Tangerding: Da gab es diejenigen, die sich gekümmert haben, die weiterhin die Alten und Kranken besucht haben, und zwar vollkommen unabhängig davon, ob sie geimpft waren oder nicht. Und auf der anderen Seite diejenigen, die sich nicht um ihre Angehörigen gekümmert haben. Mir ist es richtig schwergefallen, diese Erfahrung von Andersdenkenden in meinen eigenen Erfahrungsraum zu integrieren.

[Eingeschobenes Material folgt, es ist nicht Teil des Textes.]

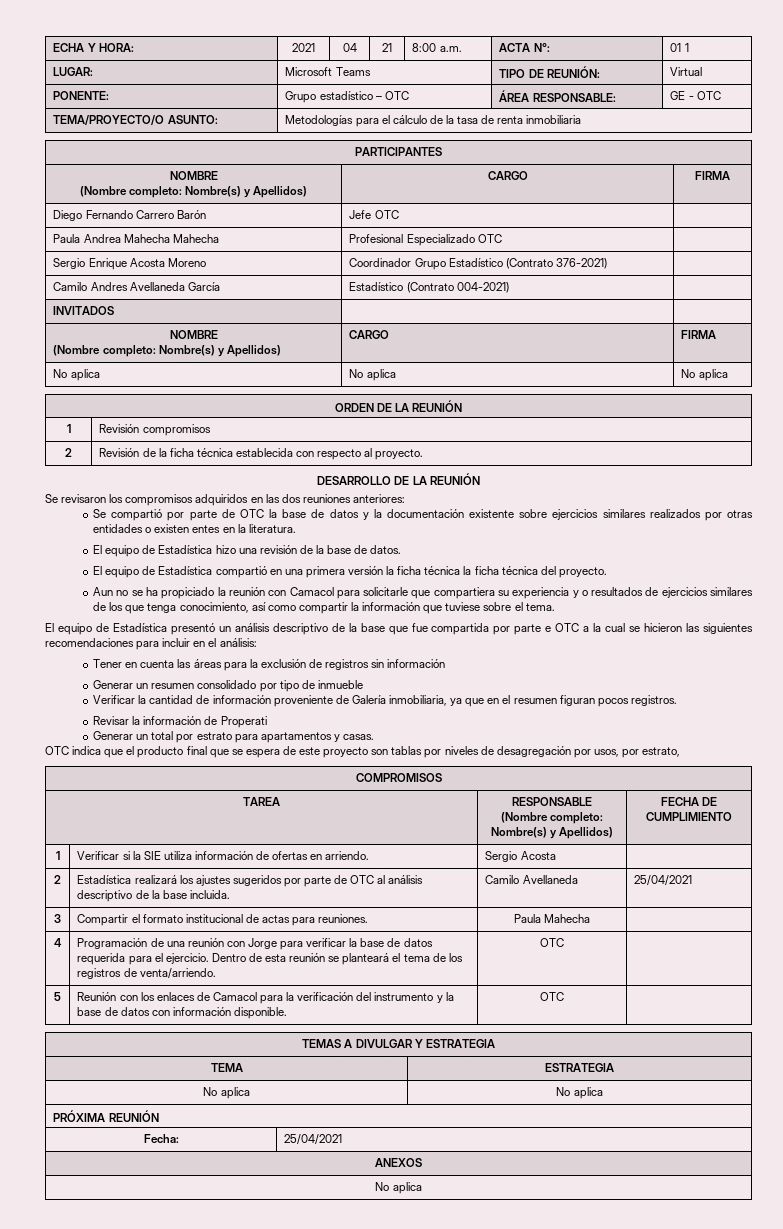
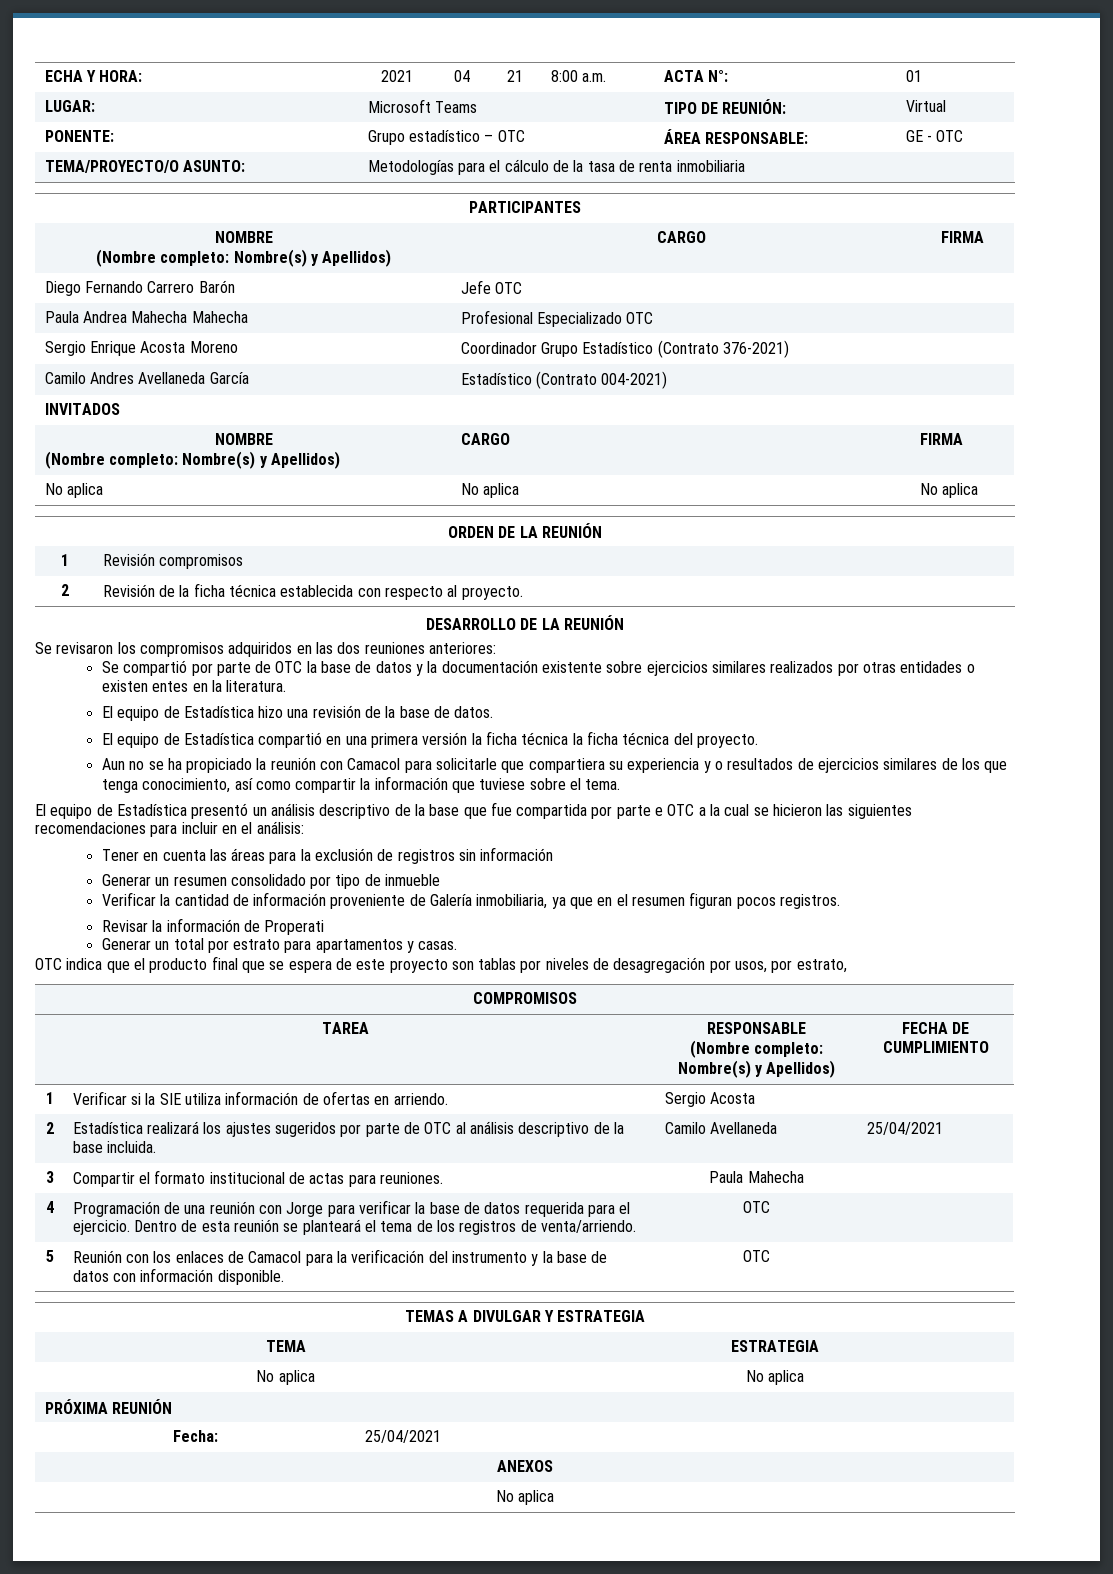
- ECHA Y HORA: | 2021 | 04 | 21 | 8:00 a.m. | ACTA N°: | 01 1
+ ECHA Y HORA: | 2021 | 04 | 21 | 8:00 a.m. | ACTA N°: | 01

"Erst einmal müssen wir einander zuhören."
Clemens Tangerding, Historiker
Was folgt daraus?

Tangerding: Erst einmal müssen wir einander zuhören. Es ist ein Problem, dass wir uns zu wenig unsere Erfahrungen erzählen und die Verschiedenheit dieser Erfahrungen akzeptieren. Nur dann kann es eine Versöhnung geben. Ich wünschte mir, dass die Politik, aber auch die Medien zeigen, wie Versöhnung gelingen kann. Wir brauchen dringend positive Beispiele, um die vielfach diagnostizierte Spaltung der Gesellschaft zu überwinden.

Das Buch: Clemens Tangerding, "Rückkehr nach Rottendorf. Von Rechten, Linken und anderen normalen Leuten" , erschienen im Verlag C.H. Beck, 224 Seiten, 18 Euro, E-Book 12,99 Euro.

Veranstaltungen: Auf seiner Lesereise kommt Clemens Tangerding im nächsten Jahr auch in die Region. Am 20. März 2025 stellt der Historiker sein Buch in Würzburg im Generationenzentrum Matthias-Ehrenfried im Gespräch mit dem katholischen Weihbischof Paul Reder vor. Am 21. März liest und diskutiert Tangerding in der Bücherei seiner Heimatgemeinde Rottendorf.